[Web page revision data]
+++++

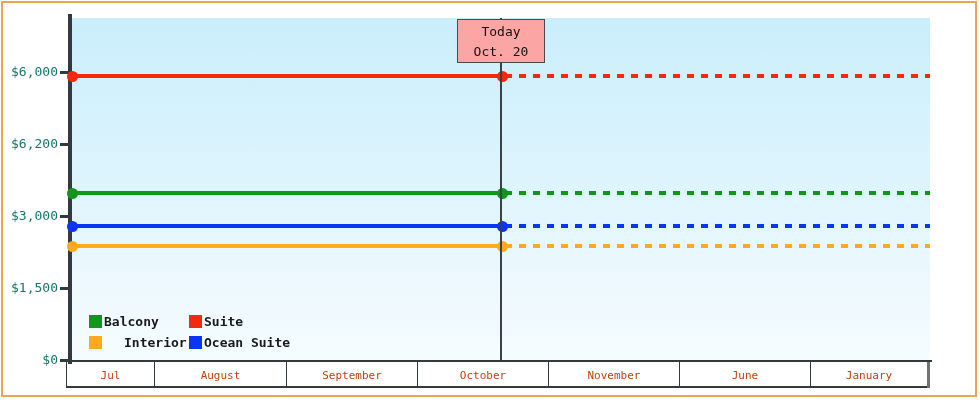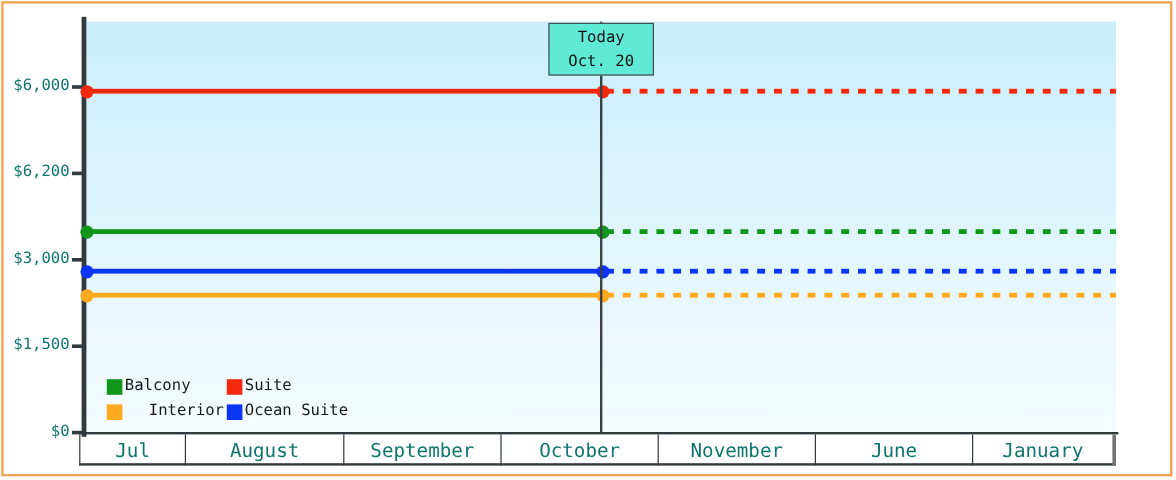--- a/index.html
+++ b/index.html
@@ -105,7 +105,7 @@
     height: 44px;
     box-sizing: border-box;
     border: 1px solid #4a4a4a;
-    background: #5eead4;
+    background: #fca5a5;
     text-align: center;
     font-size: 13px;
     line-height: 20px;

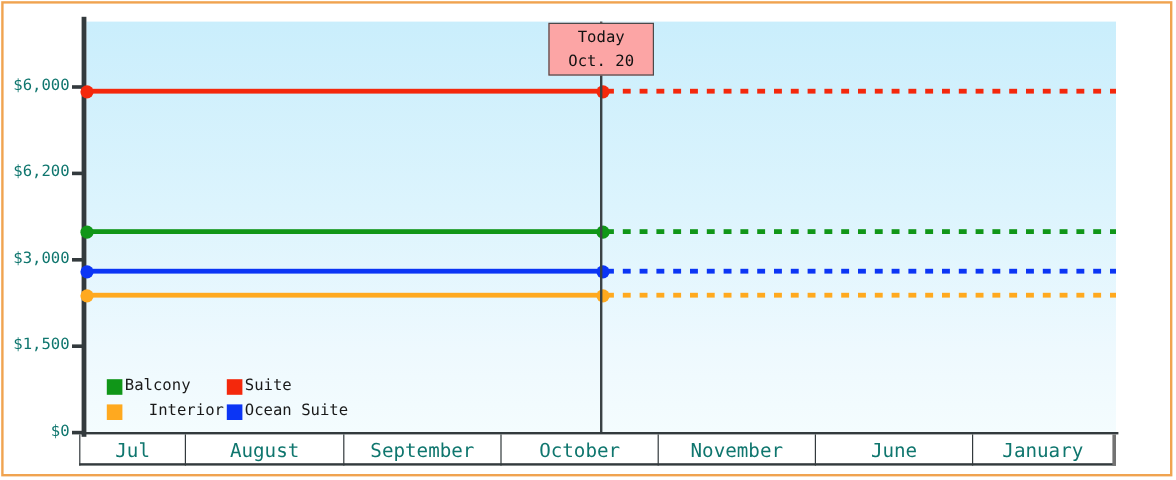--- a/index.html
+++ b/index.html
@@ -131,7 +131,8 @@
   }
   .legend-item {
     display: flex;
-    align-items: flex-end;
+    align-items: center;
+    font-weight: bold;
   }
   .legend-swatch {
     width: 13px;

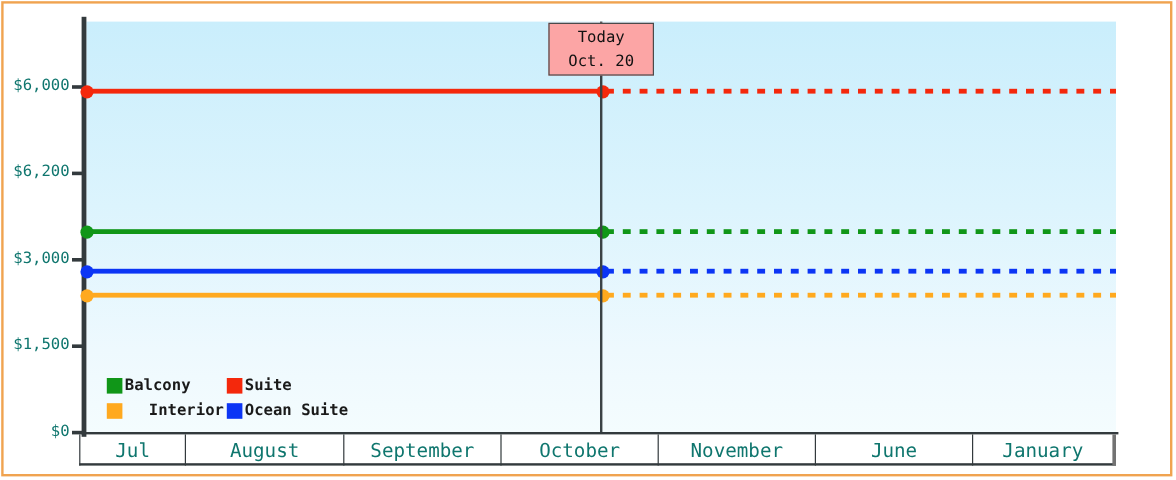--- a/index.html
+++ b/index.html
@@ -161,8 +161,8 @@
     display: flex;
     align-items: center;
     justify-content: center;
-    font-size: 16px;
-    color: #0f766e;
+    font-size: 11px;
+    color: #c2410c;
     height: 26px;
     font-family: "DejaVu Sans Mono", monospace;
   }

+++++

Brief – Look for the word "border". Copy out every line of the data that has it.

Your solution –
     box-sizing: border-box;
     border: 1px solid #4a4a4a;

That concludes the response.